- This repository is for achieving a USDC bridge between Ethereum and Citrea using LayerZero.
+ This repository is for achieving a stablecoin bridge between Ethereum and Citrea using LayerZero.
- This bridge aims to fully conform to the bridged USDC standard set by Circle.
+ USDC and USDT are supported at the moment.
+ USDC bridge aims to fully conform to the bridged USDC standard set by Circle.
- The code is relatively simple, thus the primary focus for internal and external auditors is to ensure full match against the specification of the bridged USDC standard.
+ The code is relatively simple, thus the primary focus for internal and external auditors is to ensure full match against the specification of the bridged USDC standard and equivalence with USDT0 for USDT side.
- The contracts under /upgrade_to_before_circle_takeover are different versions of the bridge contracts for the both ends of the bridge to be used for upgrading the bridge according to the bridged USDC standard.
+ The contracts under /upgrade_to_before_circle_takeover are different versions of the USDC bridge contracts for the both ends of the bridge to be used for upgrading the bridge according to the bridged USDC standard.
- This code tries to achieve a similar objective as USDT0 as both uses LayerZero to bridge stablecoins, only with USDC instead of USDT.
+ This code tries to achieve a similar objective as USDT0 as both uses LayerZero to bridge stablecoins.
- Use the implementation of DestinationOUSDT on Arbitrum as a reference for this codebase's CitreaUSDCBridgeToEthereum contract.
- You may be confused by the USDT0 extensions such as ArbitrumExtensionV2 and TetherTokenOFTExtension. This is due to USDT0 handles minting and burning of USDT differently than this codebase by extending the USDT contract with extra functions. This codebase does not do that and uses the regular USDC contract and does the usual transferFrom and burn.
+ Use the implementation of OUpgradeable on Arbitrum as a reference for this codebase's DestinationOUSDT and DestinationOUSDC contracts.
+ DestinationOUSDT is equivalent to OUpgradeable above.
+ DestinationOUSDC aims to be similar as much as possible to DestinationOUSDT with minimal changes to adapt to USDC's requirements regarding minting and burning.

___

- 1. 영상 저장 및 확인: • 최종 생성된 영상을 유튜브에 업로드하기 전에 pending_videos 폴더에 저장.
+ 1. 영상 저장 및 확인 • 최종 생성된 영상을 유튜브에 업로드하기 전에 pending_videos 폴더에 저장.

___

PROBLEM DETAILS:
Within the listing above, find every line containing the string "achieve" and return it.

RESULT:
- This code tries to achieve a similar objective as USDT0 as both uses LayerZero to bridge stablecoins, only with USDC instead of USDT.
+ This code tries to achieve a similar objective as USDT0 as both uses LayerZero to bridge stablecoins.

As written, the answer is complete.